Netherlandish Proverbs (1559) - benbreen
http://en.wikipedia.org/wiki/Netherlandish_Proverbs
======
tinco
Small Dutch connotation: Dutch proverbs is something children are taught in
primary school, and we get saddled with a pretty large amount of them, but
don't expect a Dutch person to ever say "ah well, the herring hangs by his own
gills". At least I've never heard anyone say that. Even though this painting
(and others) are used for teaching proverbs.

Many of these proverbs are rather archaic, and I suspect a good bunch of them
to have never been in popular use at all (some of them are really far
fetched/oddly specific).

Dutch speakers not proficient at English often try to translate Dutch proverbs
literally into English, often with hilarious results.
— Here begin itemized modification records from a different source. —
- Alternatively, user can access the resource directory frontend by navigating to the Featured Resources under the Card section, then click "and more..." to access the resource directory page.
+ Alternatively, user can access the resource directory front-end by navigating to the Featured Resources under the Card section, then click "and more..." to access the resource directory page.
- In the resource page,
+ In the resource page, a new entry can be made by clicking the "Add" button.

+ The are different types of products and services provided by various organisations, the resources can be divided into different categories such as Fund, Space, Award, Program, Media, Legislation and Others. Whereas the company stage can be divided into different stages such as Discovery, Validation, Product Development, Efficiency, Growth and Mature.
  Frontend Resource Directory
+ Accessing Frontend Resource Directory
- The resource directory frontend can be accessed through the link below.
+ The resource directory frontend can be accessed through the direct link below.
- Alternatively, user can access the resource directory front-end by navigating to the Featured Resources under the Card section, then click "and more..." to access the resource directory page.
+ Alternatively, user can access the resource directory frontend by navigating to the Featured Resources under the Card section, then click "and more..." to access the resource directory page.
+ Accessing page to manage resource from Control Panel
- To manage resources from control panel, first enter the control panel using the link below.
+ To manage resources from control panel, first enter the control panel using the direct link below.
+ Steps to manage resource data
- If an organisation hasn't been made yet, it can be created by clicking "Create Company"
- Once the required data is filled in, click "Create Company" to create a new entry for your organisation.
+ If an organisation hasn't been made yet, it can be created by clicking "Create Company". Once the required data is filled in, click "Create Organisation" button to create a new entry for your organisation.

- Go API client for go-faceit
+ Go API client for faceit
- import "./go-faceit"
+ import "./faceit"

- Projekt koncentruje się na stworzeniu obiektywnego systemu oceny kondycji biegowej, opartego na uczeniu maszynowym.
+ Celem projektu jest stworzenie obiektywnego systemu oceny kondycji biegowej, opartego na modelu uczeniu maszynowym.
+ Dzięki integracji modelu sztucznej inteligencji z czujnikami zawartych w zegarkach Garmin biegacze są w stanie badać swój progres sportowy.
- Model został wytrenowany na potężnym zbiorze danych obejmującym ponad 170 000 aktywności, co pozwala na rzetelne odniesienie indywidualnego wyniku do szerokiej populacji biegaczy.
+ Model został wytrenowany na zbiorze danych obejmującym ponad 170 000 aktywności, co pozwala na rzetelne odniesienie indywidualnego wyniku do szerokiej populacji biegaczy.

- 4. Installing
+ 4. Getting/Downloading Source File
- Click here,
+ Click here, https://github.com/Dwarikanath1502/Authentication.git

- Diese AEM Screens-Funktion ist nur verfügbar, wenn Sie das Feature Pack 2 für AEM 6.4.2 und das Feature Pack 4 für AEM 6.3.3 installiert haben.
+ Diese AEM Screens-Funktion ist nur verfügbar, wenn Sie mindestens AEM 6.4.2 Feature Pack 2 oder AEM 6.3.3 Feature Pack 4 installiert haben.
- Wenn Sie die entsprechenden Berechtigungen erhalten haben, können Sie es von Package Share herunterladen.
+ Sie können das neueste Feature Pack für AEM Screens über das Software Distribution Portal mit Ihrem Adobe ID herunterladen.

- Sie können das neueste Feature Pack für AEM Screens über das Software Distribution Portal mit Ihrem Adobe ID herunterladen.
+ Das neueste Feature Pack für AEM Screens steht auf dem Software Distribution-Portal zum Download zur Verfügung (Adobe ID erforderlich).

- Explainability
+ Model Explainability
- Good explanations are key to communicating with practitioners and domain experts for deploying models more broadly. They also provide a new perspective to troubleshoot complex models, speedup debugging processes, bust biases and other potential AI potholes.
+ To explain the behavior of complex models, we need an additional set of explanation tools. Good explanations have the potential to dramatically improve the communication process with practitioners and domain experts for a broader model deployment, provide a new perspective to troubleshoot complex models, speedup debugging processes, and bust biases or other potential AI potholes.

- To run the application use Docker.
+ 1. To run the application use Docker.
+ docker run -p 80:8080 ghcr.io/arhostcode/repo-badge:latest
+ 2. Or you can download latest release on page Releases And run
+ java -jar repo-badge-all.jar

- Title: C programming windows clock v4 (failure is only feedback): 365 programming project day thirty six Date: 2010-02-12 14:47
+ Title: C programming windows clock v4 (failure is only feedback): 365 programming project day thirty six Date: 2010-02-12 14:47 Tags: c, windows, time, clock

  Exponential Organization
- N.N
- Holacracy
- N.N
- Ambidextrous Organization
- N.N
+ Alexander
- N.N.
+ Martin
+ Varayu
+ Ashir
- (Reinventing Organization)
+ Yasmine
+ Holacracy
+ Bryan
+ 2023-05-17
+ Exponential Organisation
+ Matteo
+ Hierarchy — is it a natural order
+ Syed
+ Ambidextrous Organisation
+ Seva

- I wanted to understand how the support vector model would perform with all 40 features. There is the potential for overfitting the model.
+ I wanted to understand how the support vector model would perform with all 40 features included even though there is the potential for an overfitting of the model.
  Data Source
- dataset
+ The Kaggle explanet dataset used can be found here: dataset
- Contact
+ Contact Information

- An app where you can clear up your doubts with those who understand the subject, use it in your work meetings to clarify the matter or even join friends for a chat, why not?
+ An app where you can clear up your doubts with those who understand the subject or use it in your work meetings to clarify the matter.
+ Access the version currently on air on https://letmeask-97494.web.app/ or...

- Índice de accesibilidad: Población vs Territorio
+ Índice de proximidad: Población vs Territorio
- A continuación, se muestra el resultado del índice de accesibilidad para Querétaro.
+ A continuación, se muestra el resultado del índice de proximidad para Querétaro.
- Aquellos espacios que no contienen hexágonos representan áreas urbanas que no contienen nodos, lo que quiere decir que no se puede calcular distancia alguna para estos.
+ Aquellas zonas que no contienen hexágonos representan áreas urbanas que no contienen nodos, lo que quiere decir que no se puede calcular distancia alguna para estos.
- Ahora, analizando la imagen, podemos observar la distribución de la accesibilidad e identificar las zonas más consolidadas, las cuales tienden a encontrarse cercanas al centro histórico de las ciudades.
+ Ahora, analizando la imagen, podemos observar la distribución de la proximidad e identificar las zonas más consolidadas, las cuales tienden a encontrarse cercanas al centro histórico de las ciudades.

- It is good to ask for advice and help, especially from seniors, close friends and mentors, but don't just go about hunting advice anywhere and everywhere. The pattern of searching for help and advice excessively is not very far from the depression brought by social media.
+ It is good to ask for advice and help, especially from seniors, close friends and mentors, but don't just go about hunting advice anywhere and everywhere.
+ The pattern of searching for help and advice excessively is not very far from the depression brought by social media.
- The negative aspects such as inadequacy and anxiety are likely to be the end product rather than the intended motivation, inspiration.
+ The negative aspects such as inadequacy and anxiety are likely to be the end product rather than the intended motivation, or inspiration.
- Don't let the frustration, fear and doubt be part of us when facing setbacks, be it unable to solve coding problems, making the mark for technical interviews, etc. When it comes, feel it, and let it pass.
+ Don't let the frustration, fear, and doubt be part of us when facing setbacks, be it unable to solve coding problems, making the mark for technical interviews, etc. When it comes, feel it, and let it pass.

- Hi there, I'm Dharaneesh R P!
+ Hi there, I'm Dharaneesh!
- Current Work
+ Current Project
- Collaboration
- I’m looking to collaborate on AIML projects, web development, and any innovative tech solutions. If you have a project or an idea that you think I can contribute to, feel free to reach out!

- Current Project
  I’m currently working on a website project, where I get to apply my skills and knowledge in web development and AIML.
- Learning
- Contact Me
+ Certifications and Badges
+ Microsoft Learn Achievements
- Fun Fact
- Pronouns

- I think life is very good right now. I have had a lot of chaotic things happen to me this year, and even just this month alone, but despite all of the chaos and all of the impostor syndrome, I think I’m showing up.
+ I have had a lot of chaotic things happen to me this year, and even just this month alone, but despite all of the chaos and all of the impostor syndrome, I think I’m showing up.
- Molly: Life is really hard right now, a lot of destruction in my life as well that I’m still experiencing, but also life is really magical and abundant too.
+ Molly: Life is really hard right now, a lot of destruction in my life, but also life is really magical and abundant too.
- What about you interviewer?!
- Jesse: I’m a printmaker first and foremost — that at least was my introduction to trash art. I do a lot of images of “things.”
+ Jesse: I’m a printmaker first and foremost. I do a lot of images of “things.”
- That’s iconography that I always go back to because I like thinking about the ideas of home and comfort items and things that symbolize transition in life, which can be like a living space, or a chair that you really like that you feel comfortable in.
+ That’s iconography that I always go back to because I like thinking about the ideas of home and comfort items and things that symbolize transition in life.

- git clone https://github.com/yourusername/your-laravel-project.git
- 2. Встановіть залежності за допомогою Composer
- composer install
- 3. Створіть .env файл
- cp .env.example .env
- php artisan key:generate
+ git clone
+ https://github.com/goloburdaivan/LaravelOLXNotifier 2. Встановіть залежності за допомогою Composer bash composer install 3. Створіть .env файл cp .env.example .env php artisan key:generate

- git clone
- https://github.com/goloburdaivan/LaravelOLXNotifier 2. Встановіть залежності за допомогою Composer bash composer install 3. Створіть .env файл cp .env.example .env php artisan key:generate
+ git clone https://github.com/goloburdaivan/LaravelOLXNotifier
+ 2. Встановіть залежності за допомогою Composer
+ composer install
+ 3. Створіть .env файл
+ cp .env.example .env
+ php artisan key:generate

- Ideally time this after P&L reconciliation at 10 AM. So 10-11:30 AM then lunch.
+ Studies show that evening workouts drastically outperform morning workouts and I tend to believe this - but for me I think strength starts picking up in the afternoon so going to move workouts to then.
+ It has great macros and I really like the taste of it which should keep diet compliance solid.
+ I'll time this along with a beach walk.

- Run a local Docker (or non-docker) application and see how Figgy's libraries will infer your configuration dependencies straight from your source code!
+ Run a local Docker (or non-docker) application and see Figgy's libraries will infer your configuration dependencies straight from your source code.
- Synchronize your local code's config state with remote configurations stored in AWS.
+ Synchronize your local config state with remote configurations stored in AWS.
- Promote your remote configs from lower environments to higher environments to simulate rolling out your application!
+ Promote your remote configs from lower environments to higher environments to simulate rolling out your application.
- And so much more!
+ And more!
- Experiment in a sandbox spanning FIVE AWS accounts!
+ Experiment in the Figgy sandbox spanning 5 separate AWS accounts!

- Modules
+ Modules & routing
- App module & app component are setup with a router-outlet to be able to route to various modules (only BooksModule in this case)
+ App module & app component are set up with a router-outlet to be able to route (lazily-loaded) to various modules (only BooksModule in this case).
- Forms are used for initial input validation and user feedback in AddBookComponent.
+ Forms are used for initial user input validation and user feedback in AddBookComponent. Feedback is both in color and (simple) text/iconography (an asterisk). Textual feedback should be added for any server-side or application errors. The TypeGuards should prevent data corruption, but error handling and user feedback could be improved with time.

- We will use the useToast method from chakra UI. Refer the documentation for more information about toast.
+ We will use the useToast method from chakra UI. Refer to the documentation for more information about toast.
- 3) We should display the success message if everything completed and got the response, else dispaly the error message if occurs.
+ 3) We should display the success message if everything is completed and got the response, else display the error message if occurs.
It's a good reminder of
why it's so hard to have computers translate language. Even if you know your
grammar perfectly, and you know the meaning of every word, you can still
utterly fail to understand the meaning of a sentence.

"Man, my boss is really making me look for nails at low water"

Said the Dutch, meaning to say that his boss is making him do annoying work
with apparent low value. It stems from back when nails were relatively
precious, and used in shipbuilding. Bosses would make their shipbuilders wait
for ebb and then have them seek for the nails they dropped while working on
the ships.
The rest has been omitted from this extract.